─── TASK INPUT ───

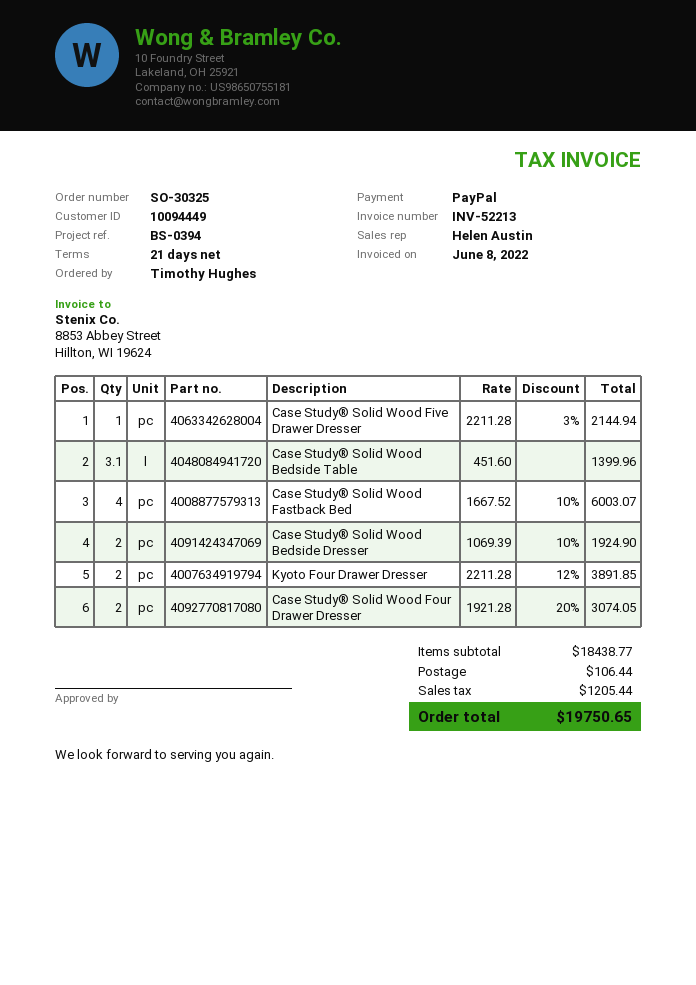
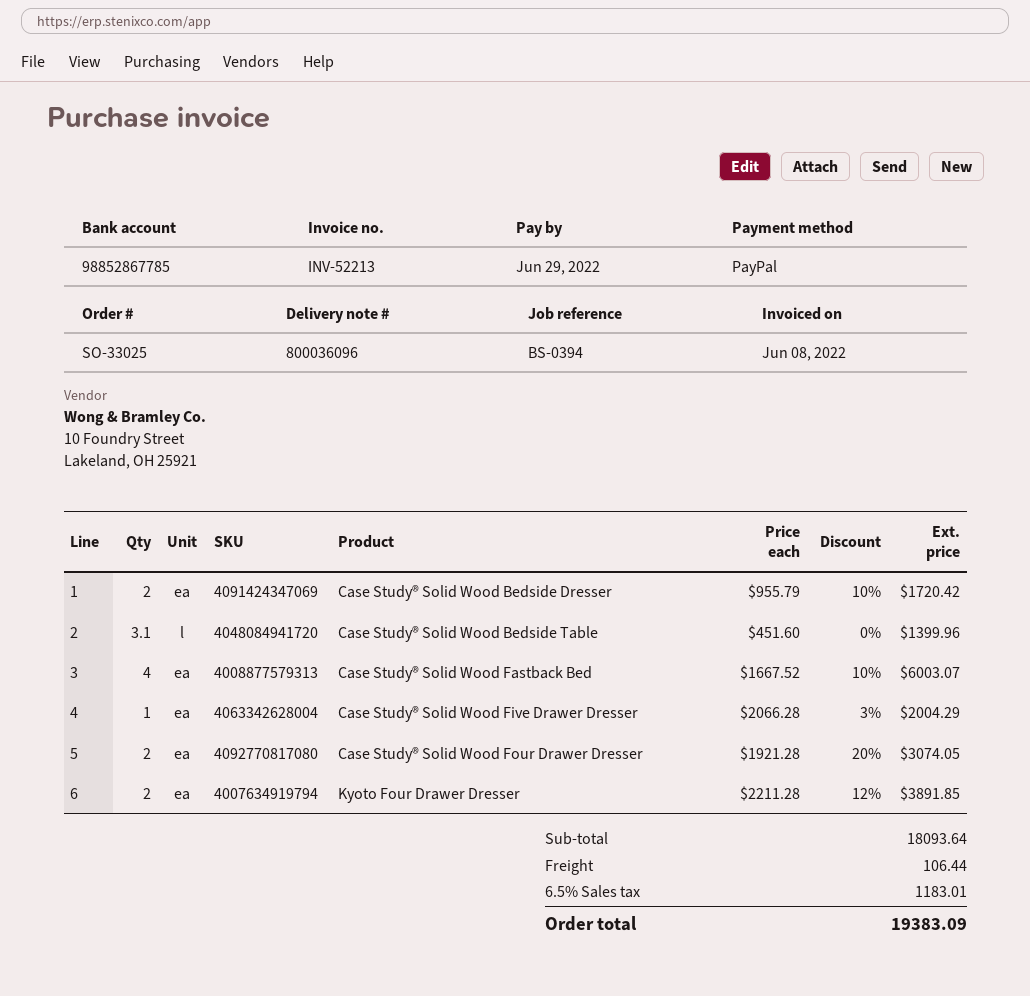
order number: SO-30325 -> SO-33025
Case Study® Solid Wood Five Drawer Dresser: 1 x 2211.28 - 3% = 2144.94 -> 1 x 2066.28 - 3% = 2004.29
Case Study® Solid Wood Bedside Dresser: 2 x 1069.39 - 10% = 1924.90 -> 2 x 955.79 - 10% = 1720.42
subtotal: 18438.77 -> 18093.64
tax: 1205.44 -> 1183.01
total: 19750.65 -> 19383.09

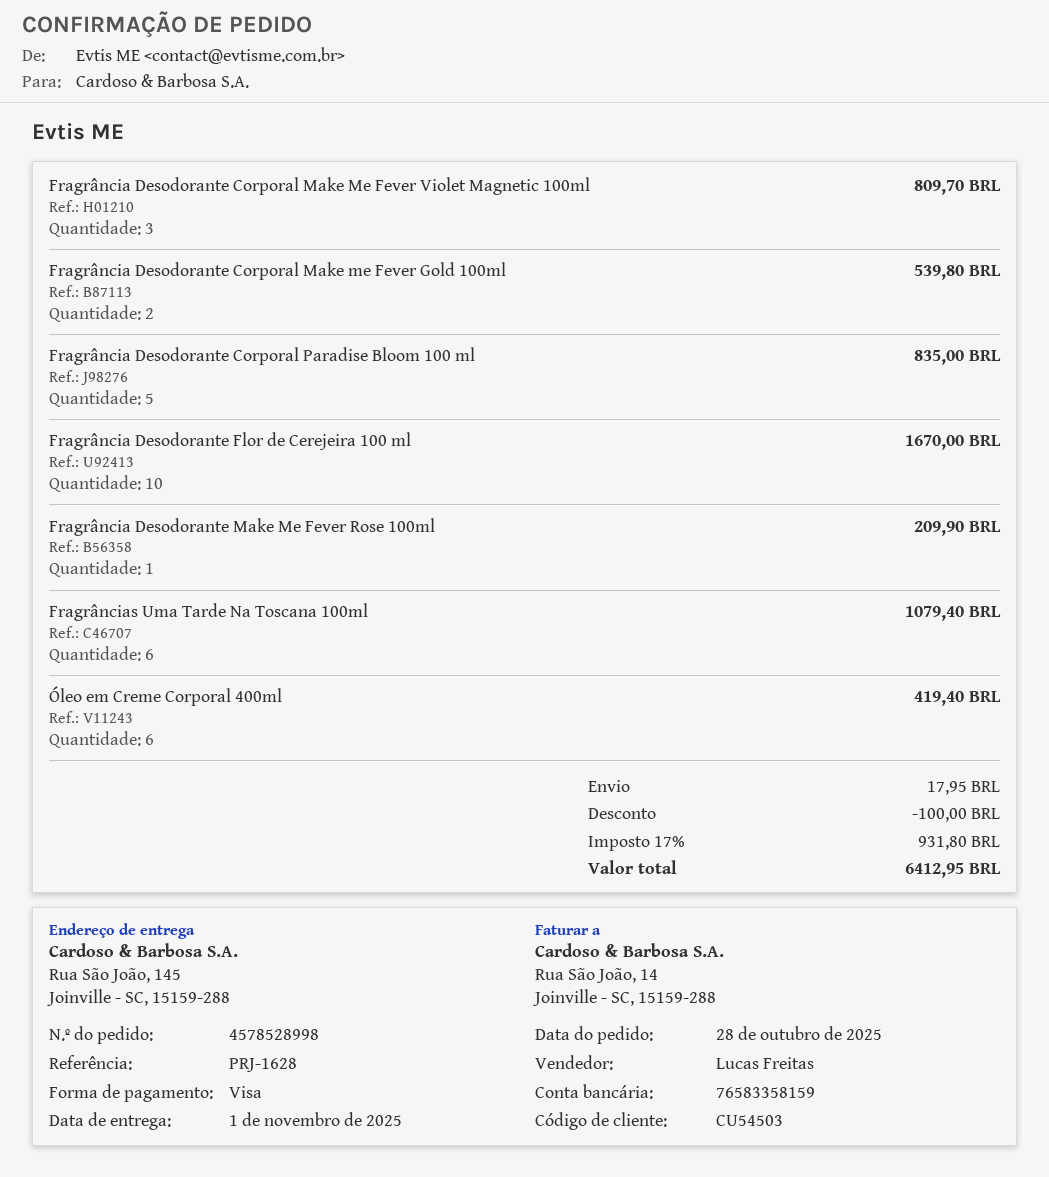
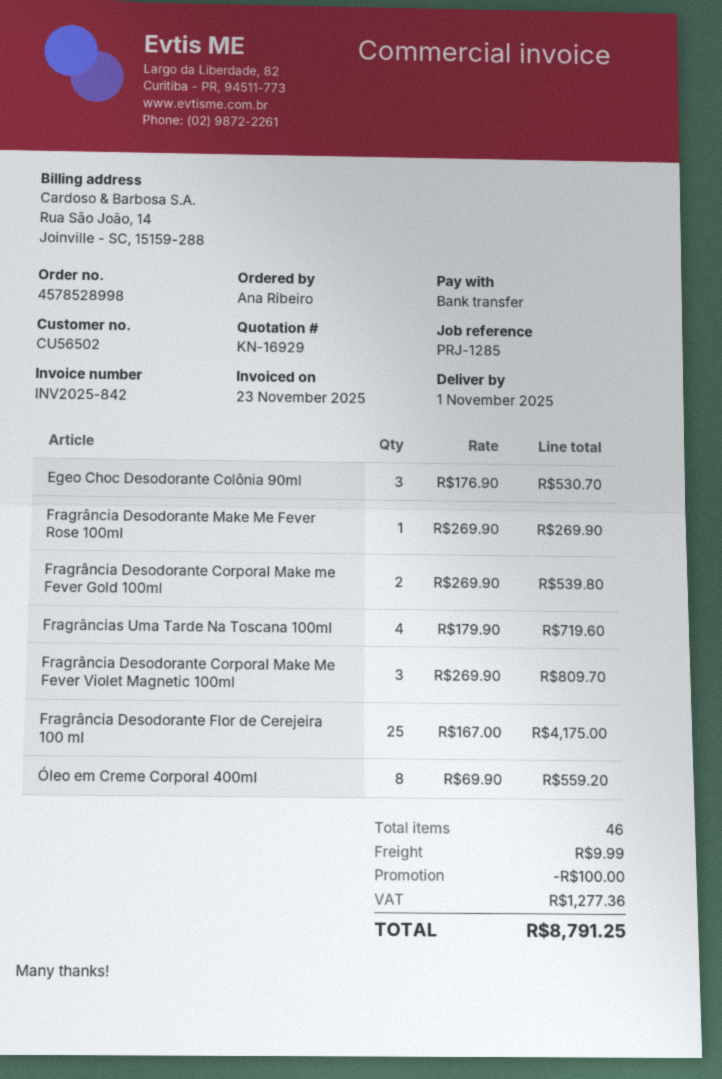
customer number: CU54503 -> CU56502
reference: PRJ-1628 -> PRJ-1285
payment method: Visa -> bank transfer
Fragrância Desodorante Corporal Paradise Bloom 100 ml: 5 for 835.00 -> none
Fragrância Desodorante Flor de Cerejeira 100 ml: 10 for 1670.00 -> 25 for 4175.00
Fragrância Desodorante Make Me Fever Rose 100ml: 1 for 209.90 -> 1 for 269.90
Fragrâncias Uma Tarde Na Toscana 100ml: 6 for 1079.40 -> 4 for 719.60
Óleo em Creme Corporal 400ml: 6 for 419.40 -> 8 for 559.20
Egeo Choc Desodorante Colônia 90ml: none -> 3 for 530.70
shipping: 17.95 -> 9.99
tax: 931.80 -> 1277.36
total: 6412.95 -> 8791.25

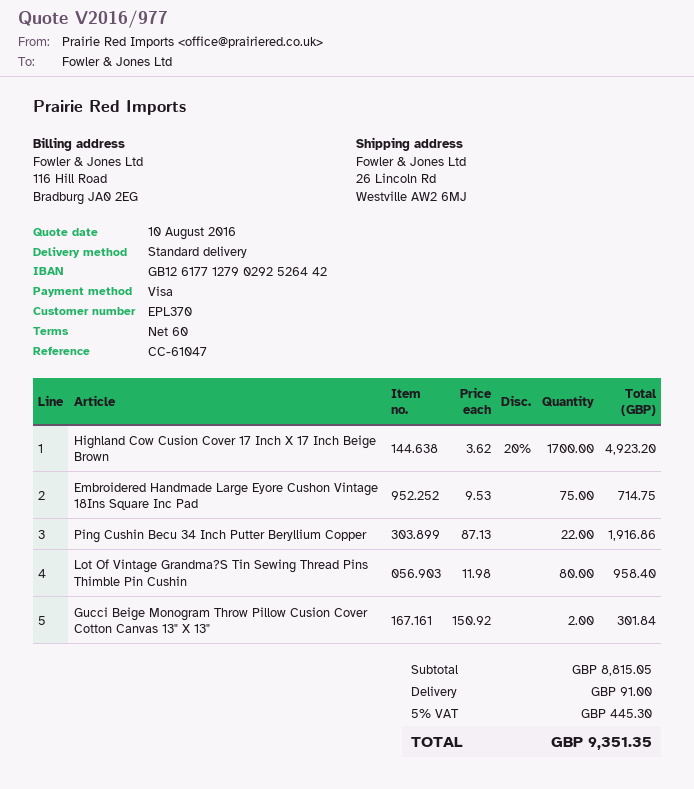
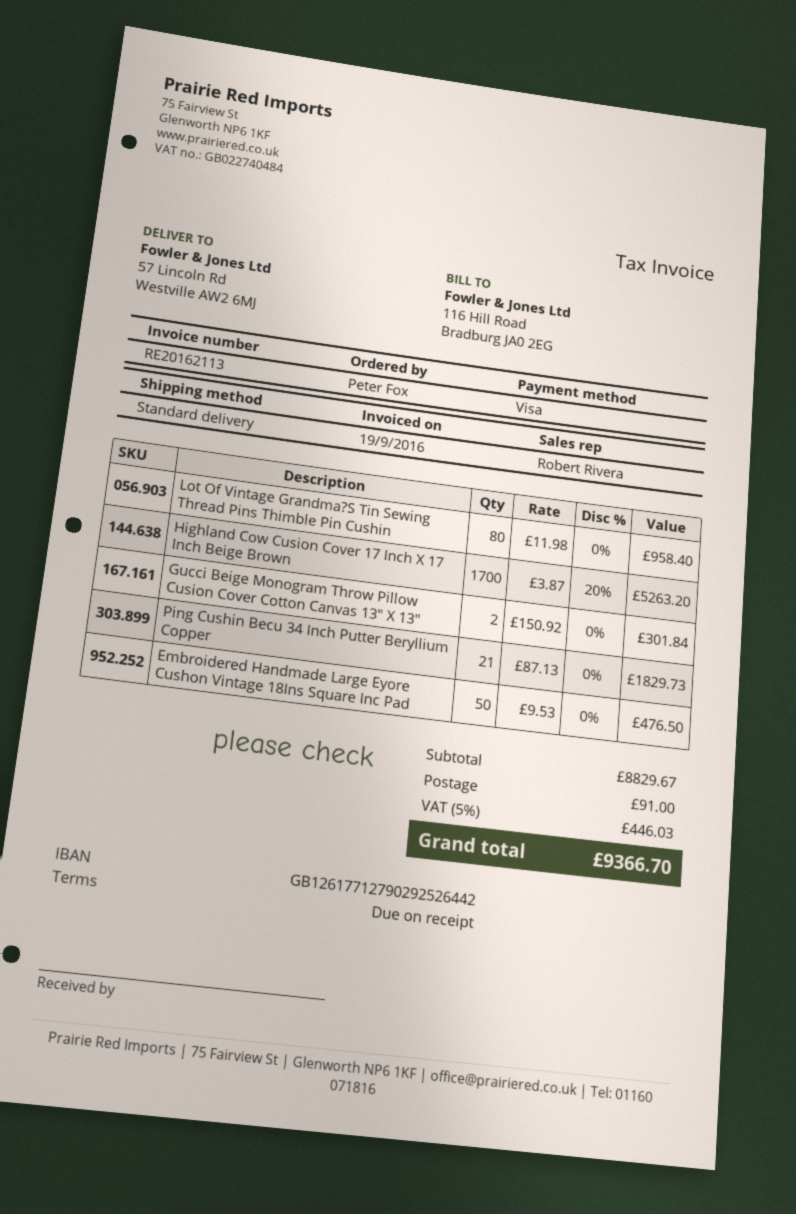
payment terms: 60 days -> on receipt
ship to: 26 Lincoln Rd, Westville AW2 6MJ -> 57 Lincoln Rd, Westville AW2 6MJ
Highland Cow Cusion Cover 17 Inch X 17 Inch Beige Brown: 1700 x 3.62 - 20% = 4923.20 -> 1700 x 3.87 - 20% = 5263.20
Embroidered Handmade Large Eyore Cushon Vintage 18Ins Square Inc Pad: 75 x 9.53 = 714.75 -> 50 x 9.53 = 476.50
Ping Cushin Becu 34 Inch Putter Beryllium Copper: 22 x 87.13 = 1916.86 -> 21 x 87.13 = 1829.73
subtotal: 8815.05 -> 8829.67
tax: 5% = 445.30 -> 5% = 446.03
total: 9351.35 -> 9366.70

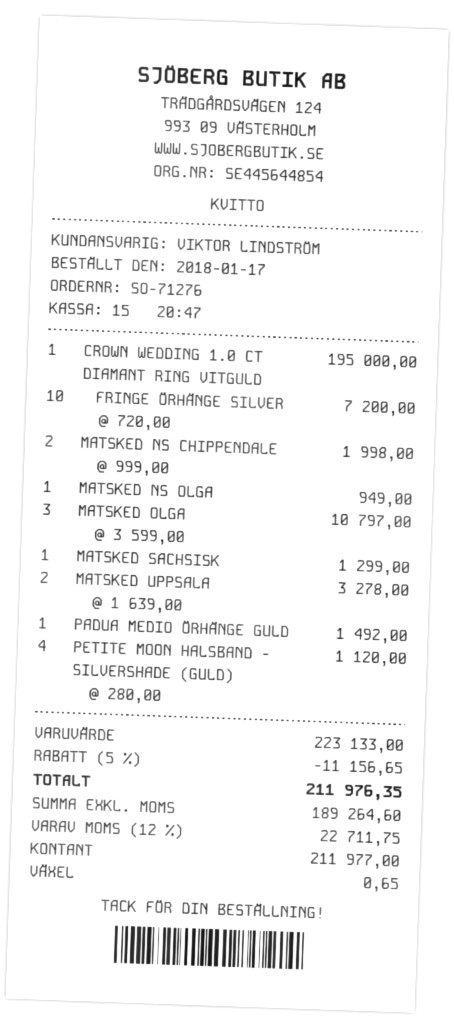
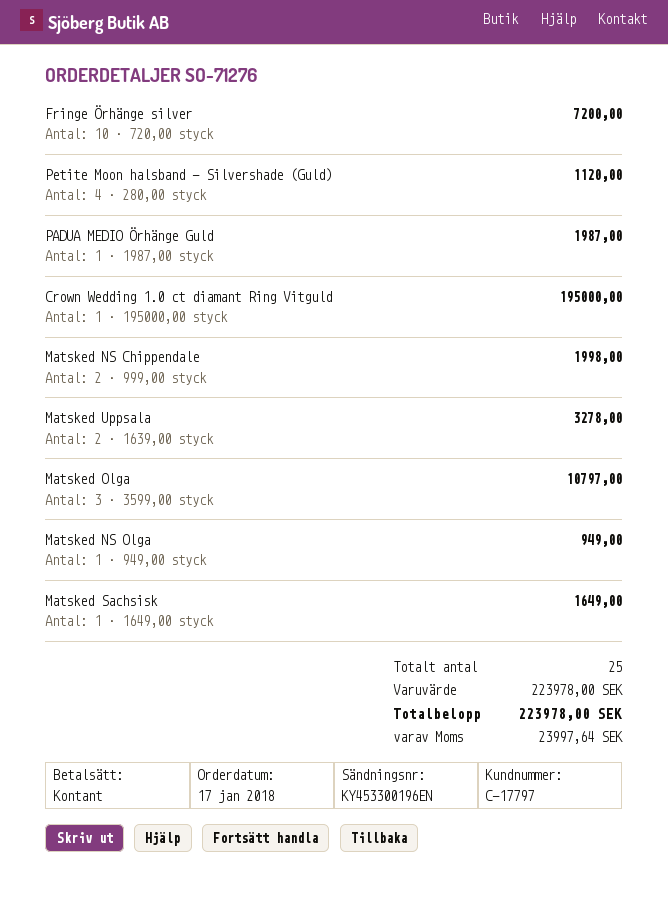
MATSKED SACHSISK: 1 x 1299.00 = 1299.00 -> 1 x 1649.00 = 1649.00
PADUA MEDIO ÖRHÄNGE GULD: 1 x 1492.00 = 1492.00 -> 1 x 1987.00 = 1987.00
subtotal: 223133.00 -> 223978.00
discount: 5% = 11156.65 -> none
tax: 22711.75 -> 23997.64
total: 211976.35 -> 223978.00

───

[YOUR TASK]:
Only the pictures stay out; the rest of the entries above must be written out exactly.

[RESULT OF THIS TASK]:
order number: SO-30325 -> SO-33025
Case Study® Solid Wood Five Drawer Dresser: 1 x 2211.28 - 3% = 2144.94 -> 1 x 2066.28 - 3% = 2004.29
Case Study® Solid Wood Bedside Dresser: 2 x 1069.39 - 10% = 1924.90 -> 2 x 955.79 - 10% = 1720.42
subtotal: 18438.77 -> 18093.64
tax: 1205.44 -> 1183.01
total: 19750.65 -> 19383.09

customer number: CU54503 -> CU56502
reference: PRJ-1628 -> PRJ-1285
payment method: Visa -> bank transfer
Fragrância Desodorante Corporal Paradise Bloom 100 ml: 5 for 835.00 -> none
Fragrância Desodorante Flor de Cerejeira 100 ml: 10 for 1670.00 -> 25 for 4175.00
Fragrância Desodorante Make Me Fever Rose 100ml: 1 for 209.90 -> 1 for 269.90
Fragrâncias Uma Tarde Na Toscana 100ml: 6 for 1079.40 -> 4 for 719.60
Óleo em Creme Corporal 400ml: 6 for 419.40 -> 8 for 559.20
Egeo Choc Desodorante Colônia 90ml: none -> 3 for 530.70
shipping: 17.95 -> 9.99
tax: 931.80 -> 1277.36
total: 6412.95 -> 8791.25

payment terms: 60 days -> on receipt
ship to: 26 Lincoln Rd, Westville AW2 6MJ -> 57 Lincoln Rd, Westville AW2 6MJ
Highland Cow Cusion Cover 17 Inch X 17 Inch Beige Brown: 1700 x 3.62 - 20% = 4923.20 -> 1700 x 3.87 - 20% = 5263.20
Embroidered Handmade Large Eyore Cushon Vintage 18Ins Square Inc Pad: 75 x 9.53 = 714.75 -> 50 x 9.53 = 476.50
Ping Cushin Becu 34 Inch Putter Beryllium Copper: 22 x 87.13 = 1916.86 -> 21 x 87.13 = 1829.73
subtotal: 8815.05 -> 8829.67
tax: 5% = 445.30 -> 5% = 446.03
total: 9351.35 -> 9366.70

MATSKED SACHSISK: 1 x 1299.00 = 1299.00 -> 1 x 1649.00 = 1649.00
PADUA MEDIO ÖRHÄNGE GULD: 1 x 1492.00 = 1492.00 -> 1 x 1987.00 = 1987.00
subtotal: 223133.00 -> 223978.00
discount: 5% = 11156.65 -> none
tax: 22711.75 -> 23997.64
total: 211976.35 -> 223978.00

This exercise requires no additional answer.